■ Assignment ■
Pictures aside, can you reproduce the records word for word?

■ Records for this exercise ■

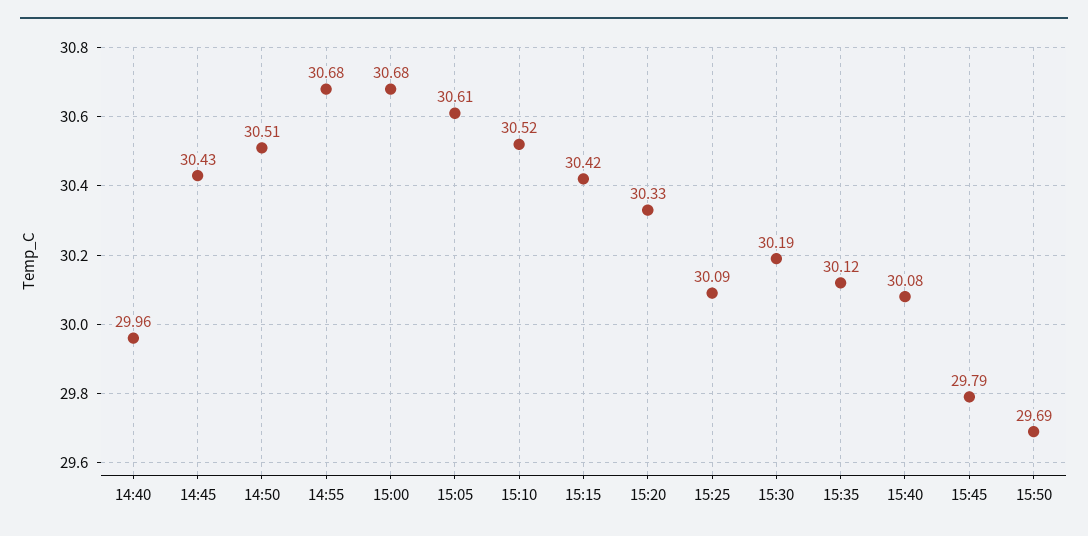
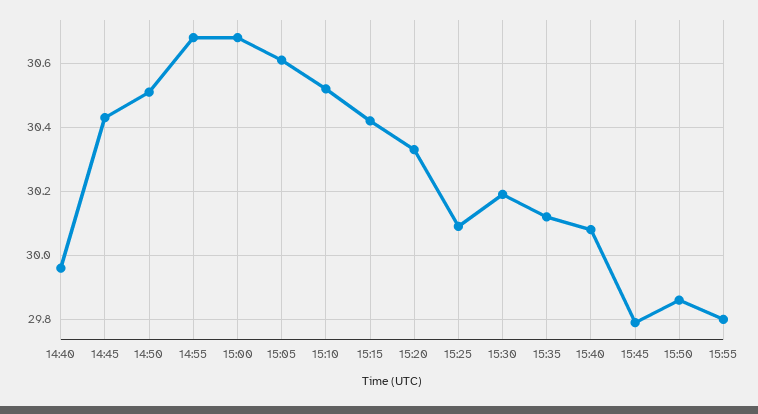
15:50: 29.69 -> 29.85
15:55: none -> 29.8

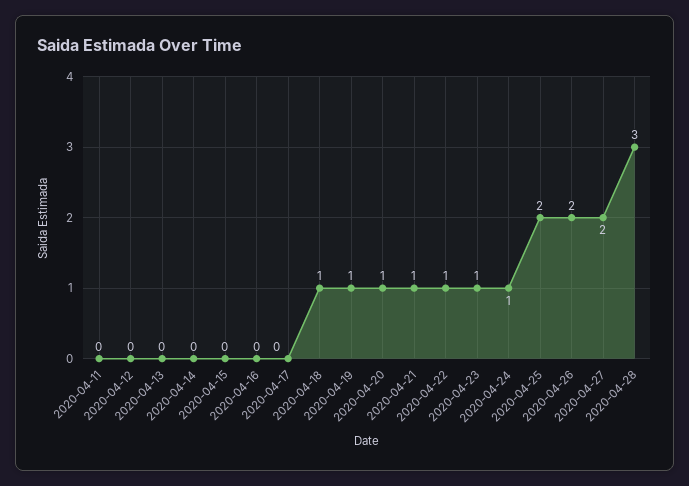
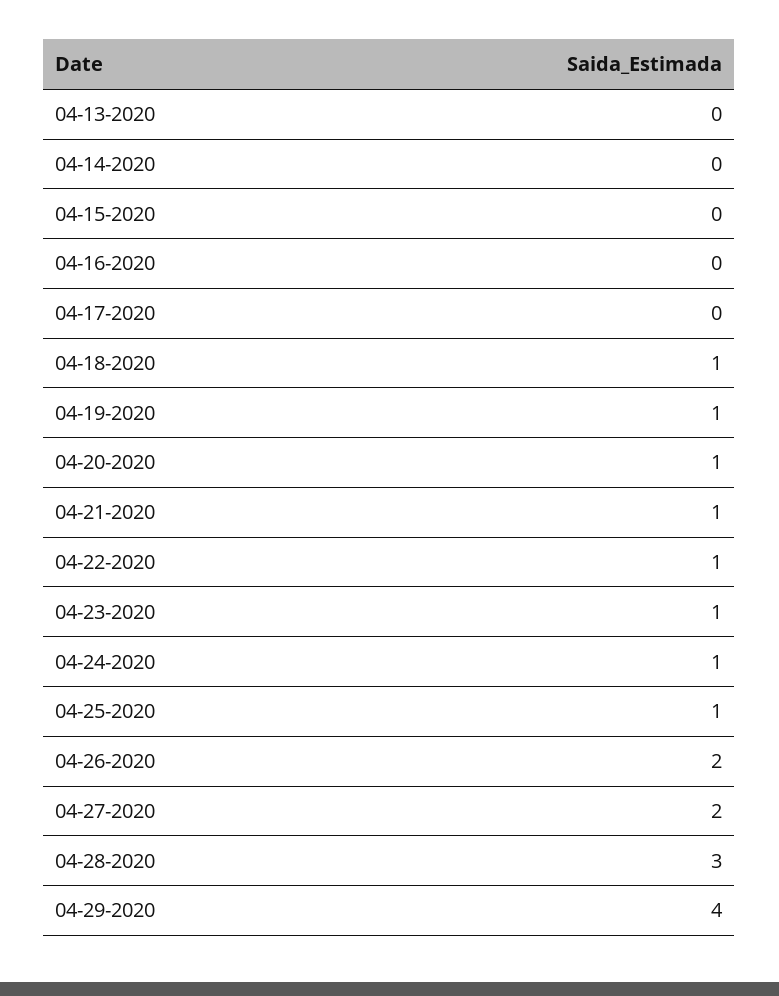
2020-04-11: 0 -> none
2020-04-12: 0 -> none
2020-04-25: 2 -> 1
04-29-2020: none -> 4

■ Problem solution ■
15:50: 29.69 -> 29.85
15:55: none -> 29.8

2020-04-11: 0 -> none
2020-04-12: 0 -> none
2020-04-25: 2 -> 1
04-29-2020: none -> 4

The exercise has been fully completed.